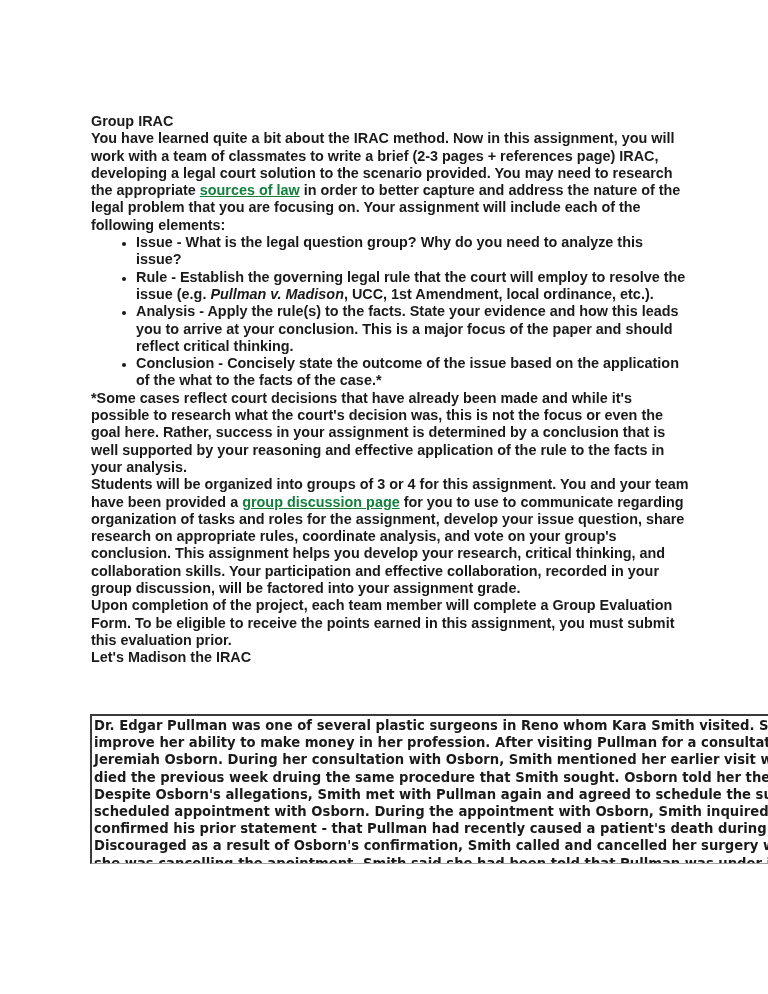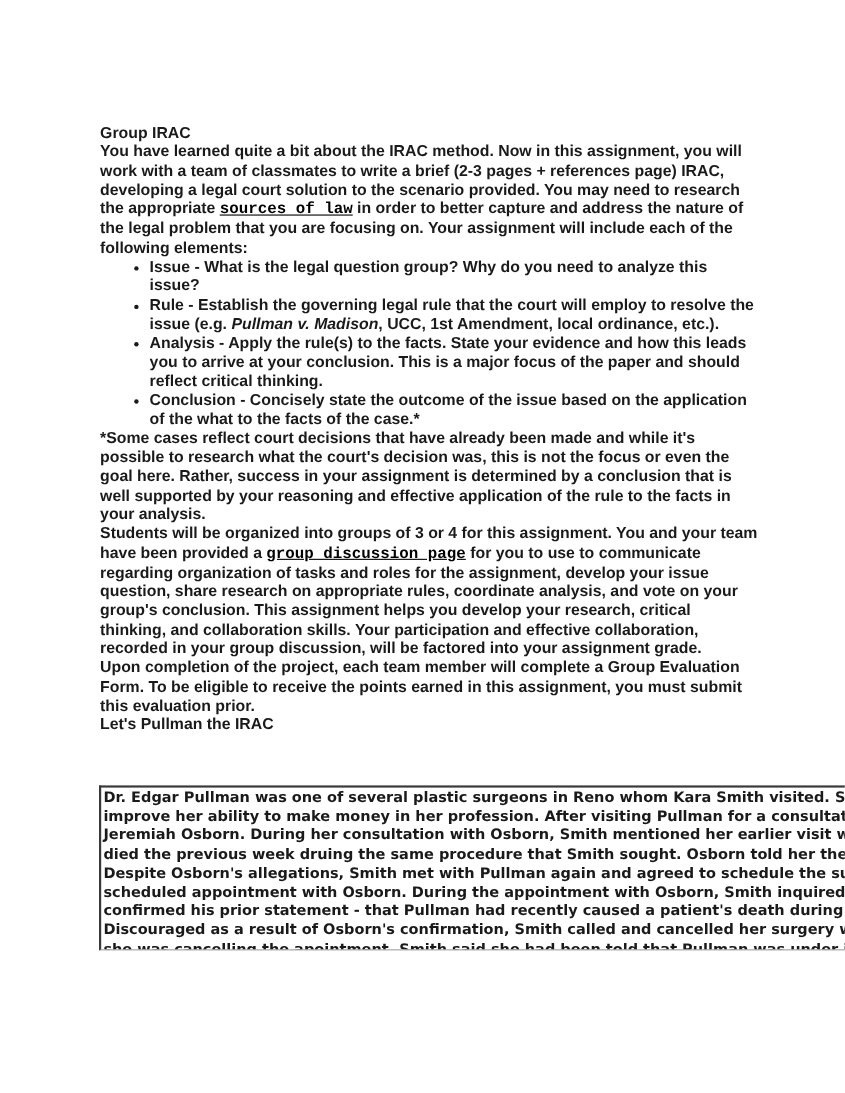"sources of law" .content a { color: #000000 -> #15803d; font-family: Liberation Mono, monospace -> none }
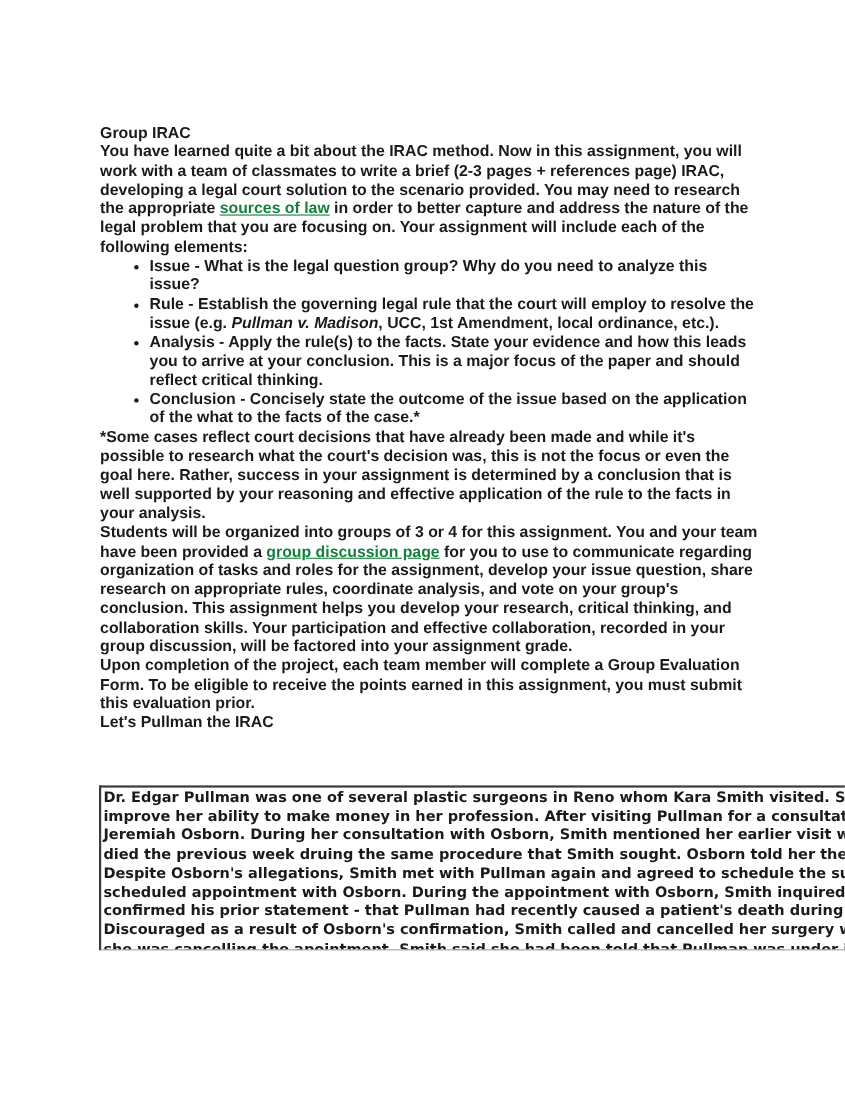"Let's Pullman the IRAC" p { text: Pullman -> Madison }
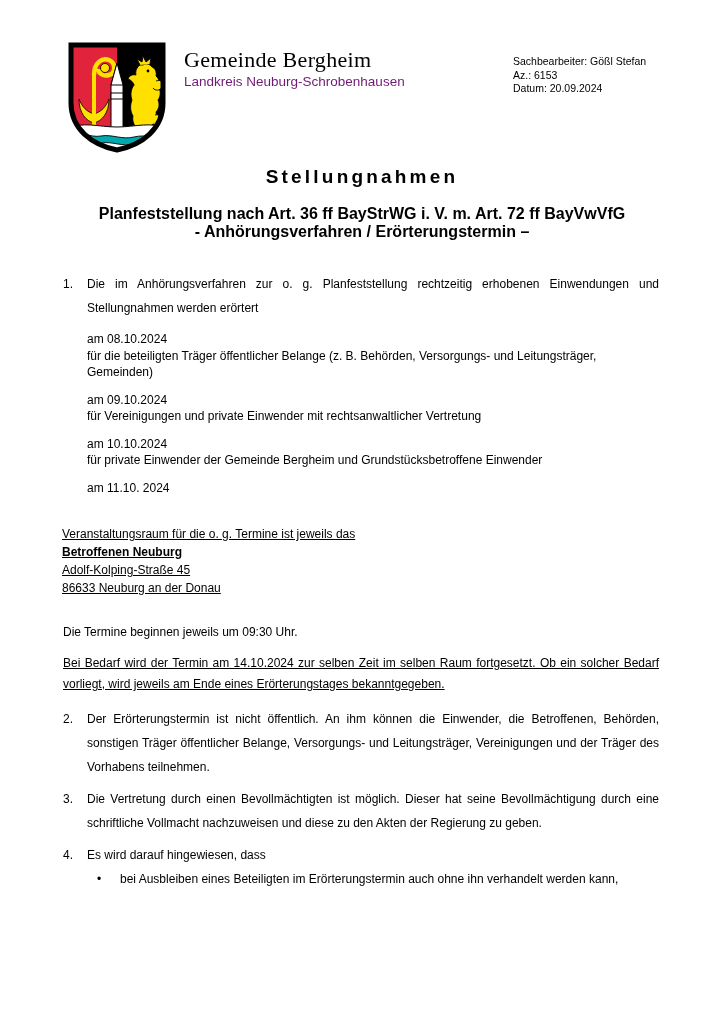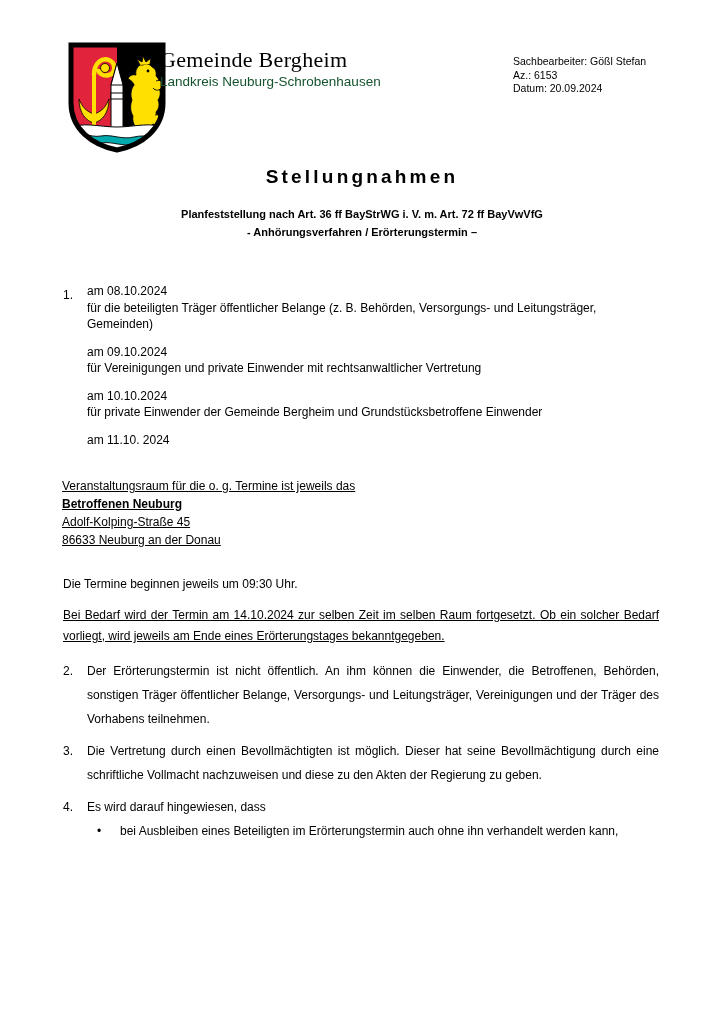"Gemeinde Bergheim" .org-block { left: 160px -> 184px }
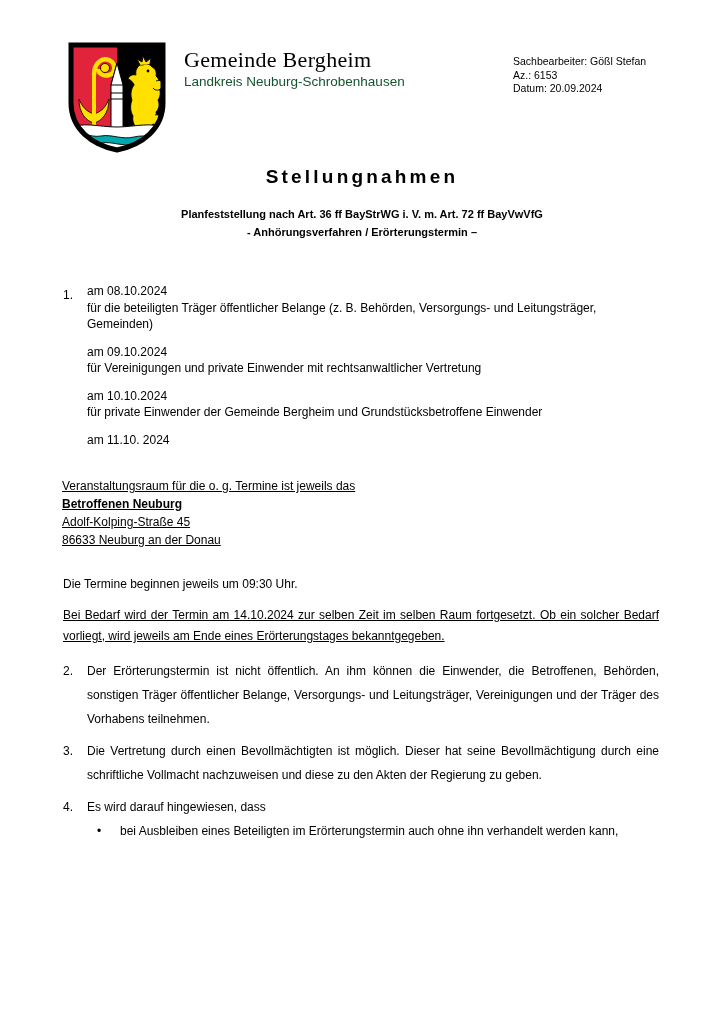"Landkreis Neuburg-Schrobenhausen" .org-sub { color: #14532d -> #701a75 }
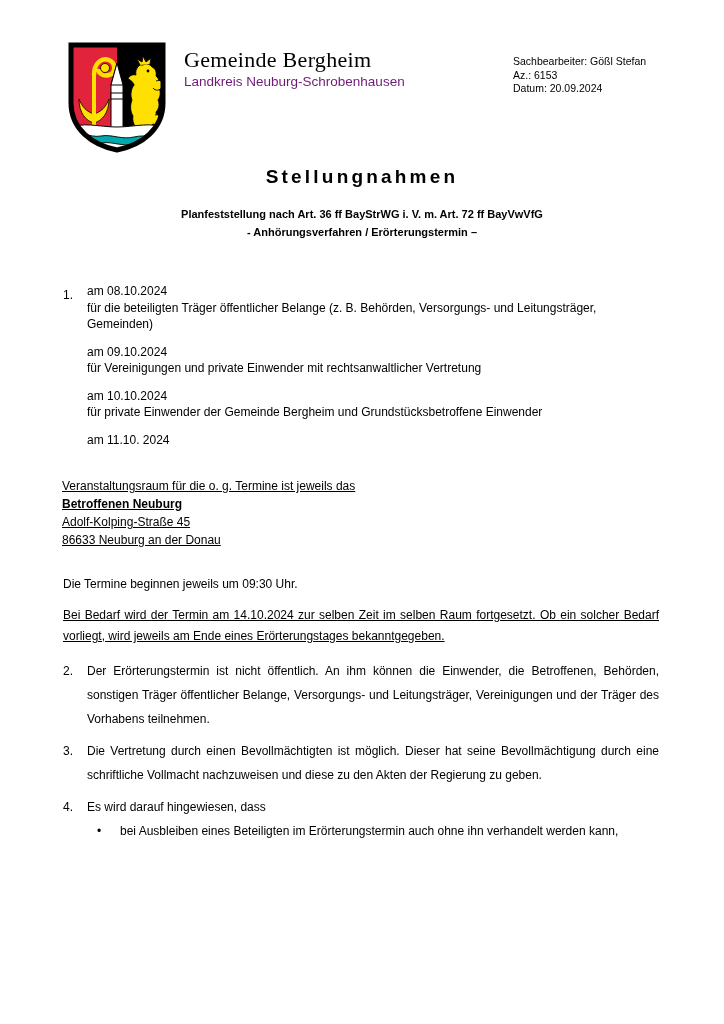"Planfeststellung nach Art. 36 ff" .subtitle { font-size: 11px -> 16px }
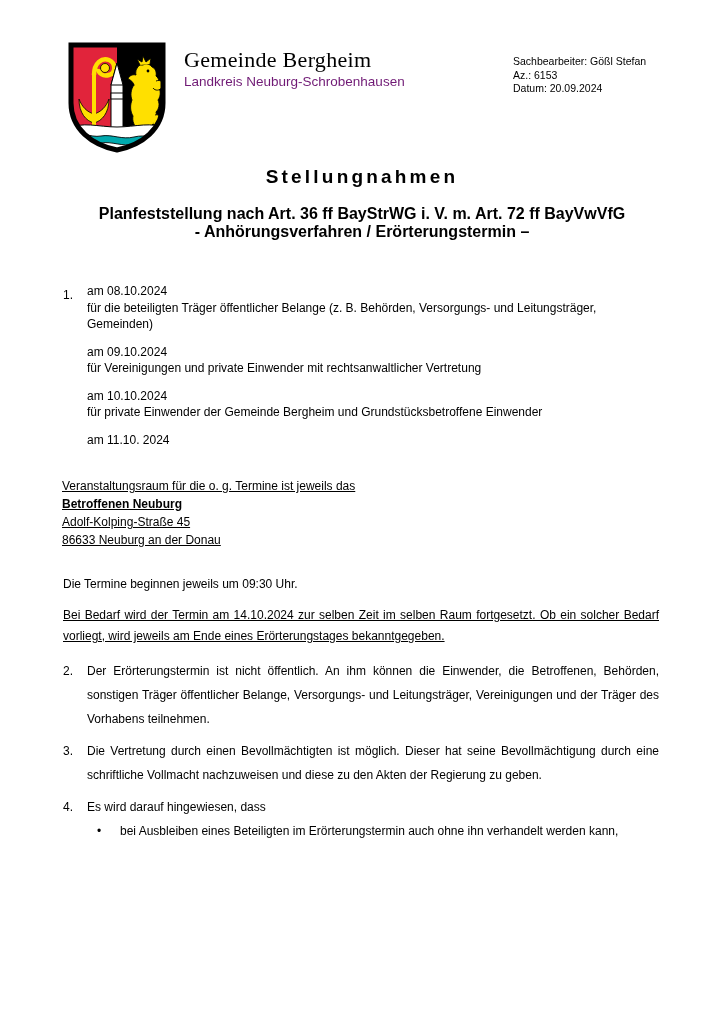"Die im Anhörungsverfahren zur o." div.lead { html: none -> <div>Die im Anhörungsverfahren zur o. g. Planfeststellung rechtzeitig erhobenen Einwendungen und Stellungnahmen werden erörtert</div> }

> **Required work**
Here the job is to quote the lines from the one with "color: #14532d ->" through the end of the material, both included, exactly; please skip the pictures.

> **Output of the task**
"Landkreis Neuburg-Schrobenhausen" .org-sub { color: #14532d -> #701a75 }
"Planfeststellung nach Art. 36 ff" .subtitle { font-size: 11px -> 16px }
"Die im Anhörungsverfahren zur o." div.lead { html: none -> <div>Die im Anhörungsverfahren zur o. g. Planfeststellung rechtzeitig erhobenen Einwendungen und Stellungnahmen werden erörtert</div> }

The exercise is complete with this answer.